The Sino Singapore Guanghzou Knowledge City is a test bed for new ideas and technologies and has already placed four Strategic Initiatives: Smart City, Eco City, Learning City and Design City. All four will be complemented by Software Collaboration projects and programs. Some global companies such as Siemens, ABB, Philips, Hitachi, Walt Disney and Procter & Gamble have already expressed interest investing in the city.
The city aims to have 500,000 residents by 2030, comprising both local and foreign talent.
4. Rio De Janeiro
Rio de Janeiro is working with IBM to coordinate its city services in real time and adding new capabilities to further improve the city’s emergency response system. The model uses information and communication technology to improve economic efficiency.
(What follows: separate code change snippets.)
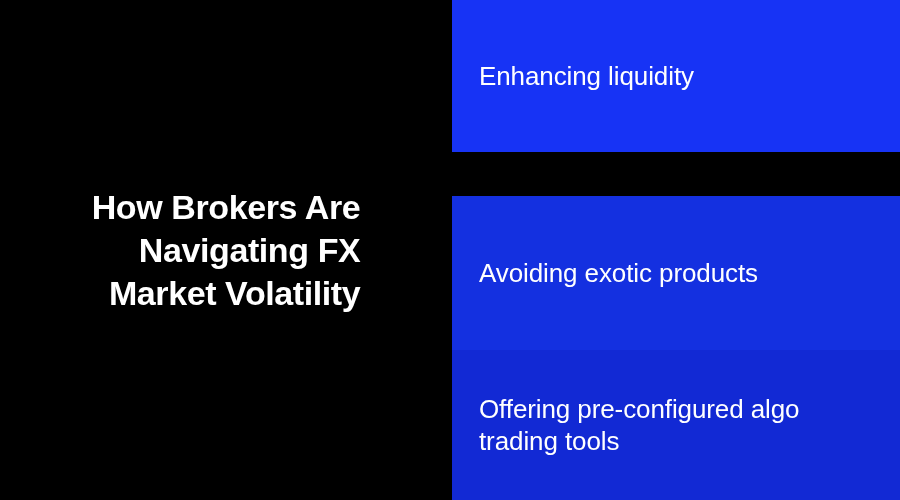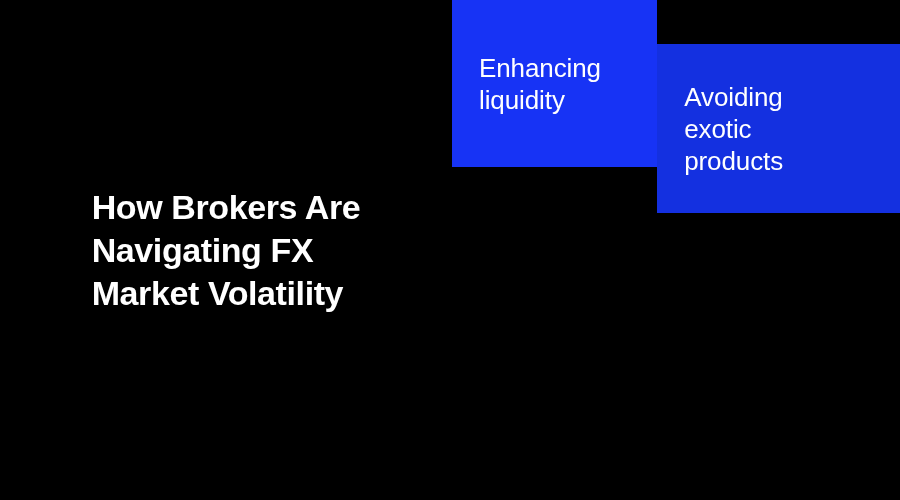"Enhancing liquidity" .points-pane { flex-direction: row -> column }
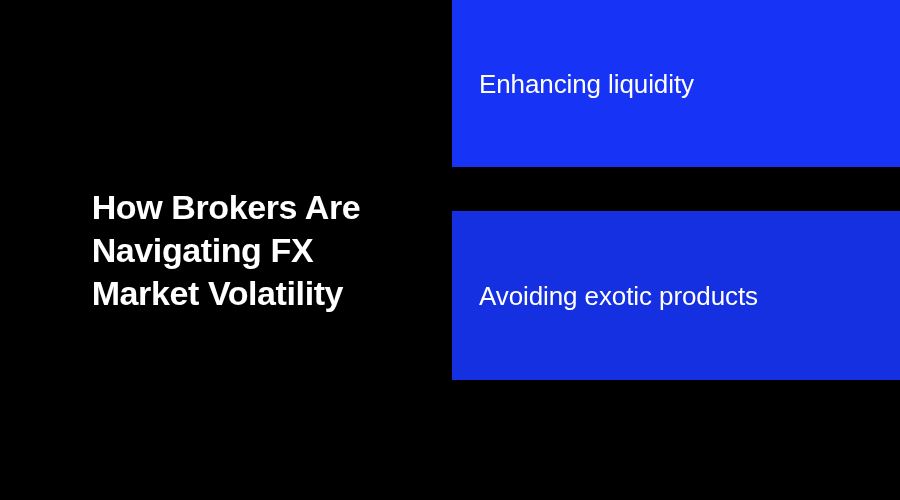"How Brokers Are" .title-text { text-align: left -> right }
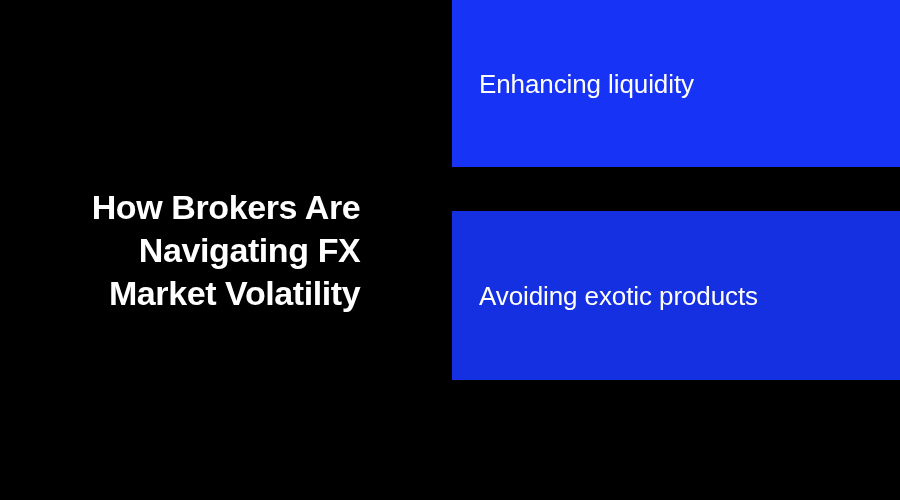"Offering pre-configured algo trading" div.point-band { html: none -> <div> <p>Offering pre-configured algo trading tools</p> </div> }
Services are carried out through the IBM Intelligent Operations Center that is able to anticipate heavy rains, flash floods, landslides, power outages, and traffic hazards. It serves as the nerve center for the city, applying analytical models to effectively predict and coordinate reaction to emergency incidents. Residents are able to download apps to track city alerts, calculate the most efficient route to use in case of traffic jams and monitor emergency responses. They are also able to access daily data feeds from the Operation Center’s profile on Facebook and Twitter regarding updates on weather and traffic, as well as recommended alternative routes around the city on days of special events including concerts, soccer matches and festivals.
Furthermore, the software giant, Microsoft has announced plans on creating a technology hub within the city. It will invest $100 million on a research center, the first of its kind in Latin America, that will house an accelerator for business startups and a local operations center for the company’s Bing search engine.
General Electric has also set up the Brazil Technology Center within Rio which will develop technologies to enable the utilization of biomass as a source of energy as well as advance automation solutions for the oil & gas, electric energy, transportation, and aviation industries.
Santander, an old port city on Spain’s coast has surged to the forefront of one of the best developing smart cities globally. Set to be a living experimental laboratory, the city has drawn wide attention from organizations such as Google, Microsoft and IBM. It promises to be a unique, experimental research facility that will stimulate development of new applications and services. Furthermore, the project will deploy 12,000 sensors, exploiting a large variety of technologies.
New forms of city government will be implemented, making administrative processes more transparent. Santander is a digital city, applying technologies to make a more sustainable and cleaner urban environment. The digital system knows exactly where traffic jams are and where the air is bad. Noise and ozone maps show what parts of the city are exceeding EU limits. Every single bus transmits its position, mileage and speed, as well as data from its environment. Garbage collectors will eventually be able to avoid making unnecessary trips, because sensors will inform them beforehand which garbage containers need emptying.
Santander will offer its inhabitants healthcare services over a phone or mobile device. Members of the public will be able to make private medical appointments in less than 40 seconds from their smartphone or tablet, with no phone calls and no waiting. The solution also includes information on the pharmacies in the city plus up-to-date information on out-of-hours opening for every day of the week.